We have seen at some length how the first major crisis on papal authority arose with the rise of Protestantism. We might almost say that, at the heart of Protestantism, is an organized protest against the the teaching authority of the Bishop of Rome. Once the Protestant leaders deny that Christ had founded a visible church, they logically concluded that the only divinely established visible authority on earth is the State. For almost five hundred years people in countries like the United States have accepted the state as the final arbitrer of morality. Once our supreme court decreed that the murder of unborn children is legal, millions of Americans accepted this teaching as the law of God.

By the beginning of the seventeenth century, many professed Catholic’s were seduced by the errors of Protestantism. This included not a few bishops. The most famous was Cornelius Jansen, (1585-1638) professor of theology and bishop of Ypres.

Jansenious lived and died with the reputation of being a Roman Catholic. In reality he was a Calvinist. at the heart of the papal teaching over the centuries has been the existence of both the grace that comes from God and the free choice that comes from our will. Jansenius gave lip service to human liberty. Like John Calvin he claimed we are saved only by God’s predestination.

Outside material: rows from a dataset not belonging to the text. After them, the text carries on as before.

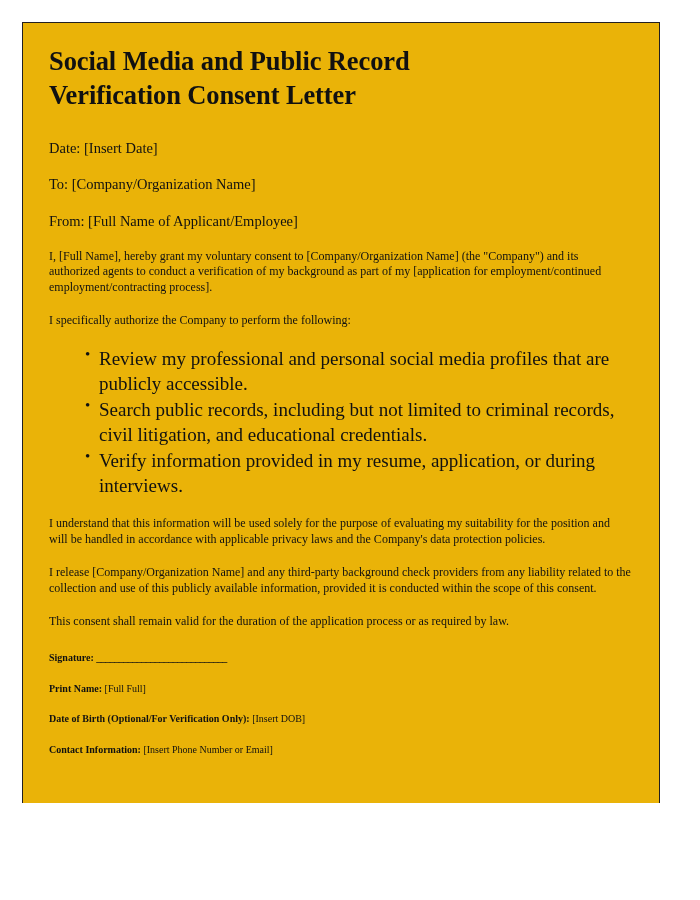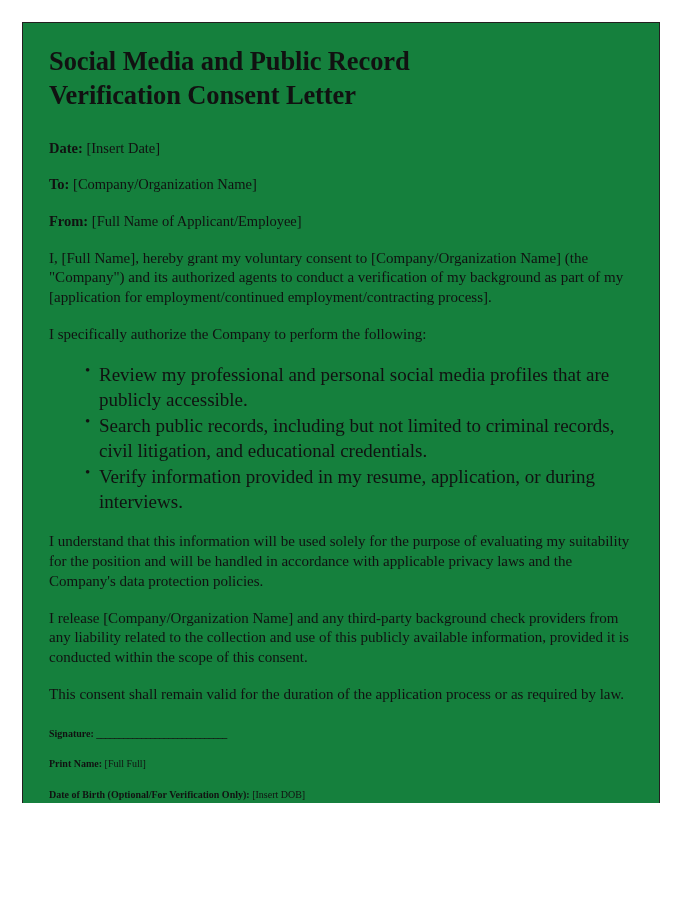"Social Media and Public Record" .page-sheet { background: #15803d -> #eab308 }
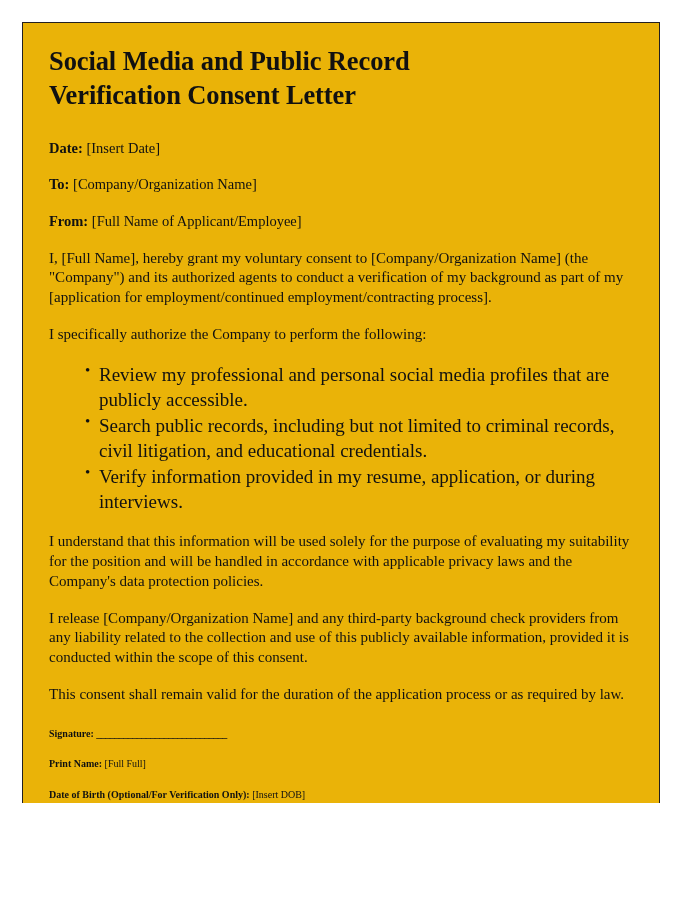"Date:" .meta-line .field-label { font-weight: bold -> normal }
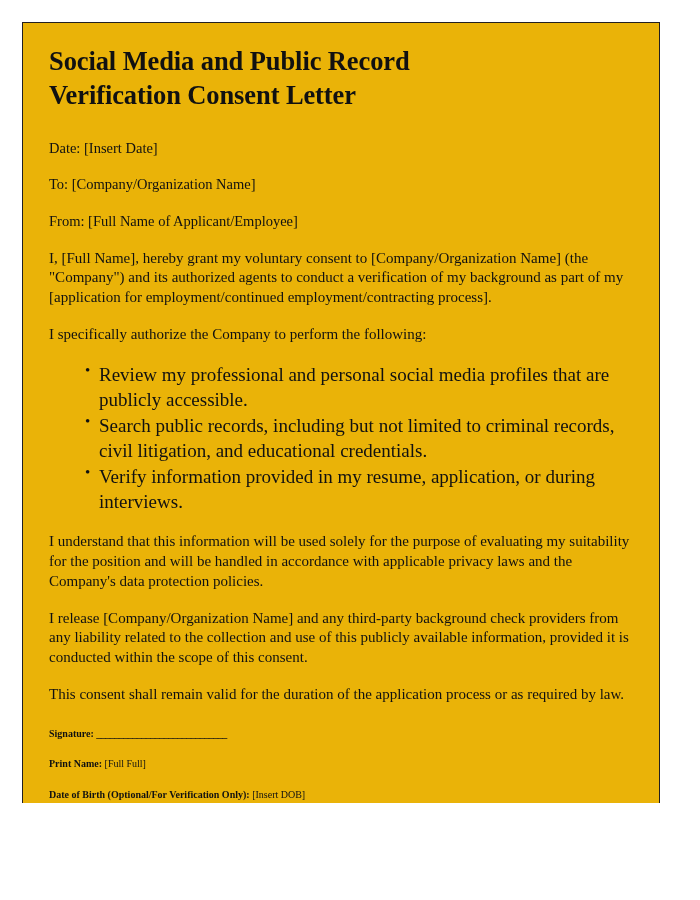"I, [Full Name], hereby grant" .body-para { font-size: 15px -> 12px }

Those reach heaven who receive the grace to be saved. They are the divinely predestined. No one else reaches heaven. Jansenius spent a life time writing one book called “Augustinus”, which is simply the Latin for Augustine. According to Jansenius, man’s free will is incapable of any moral goodness. All man’s actions proceed either from concupiscence, or from heavenly desire, which are produced by grace. Each exercise an urgent influence on the human will, which in consequence of its lack of freedom always follows the pressure of the stronger desire. Implicit in Jansenism is the denial of the supernatural order, the possibility of either rejection or acceptance of grace.

Accordingly those who receive the grace will be save; they are the predestined. All others will be lost.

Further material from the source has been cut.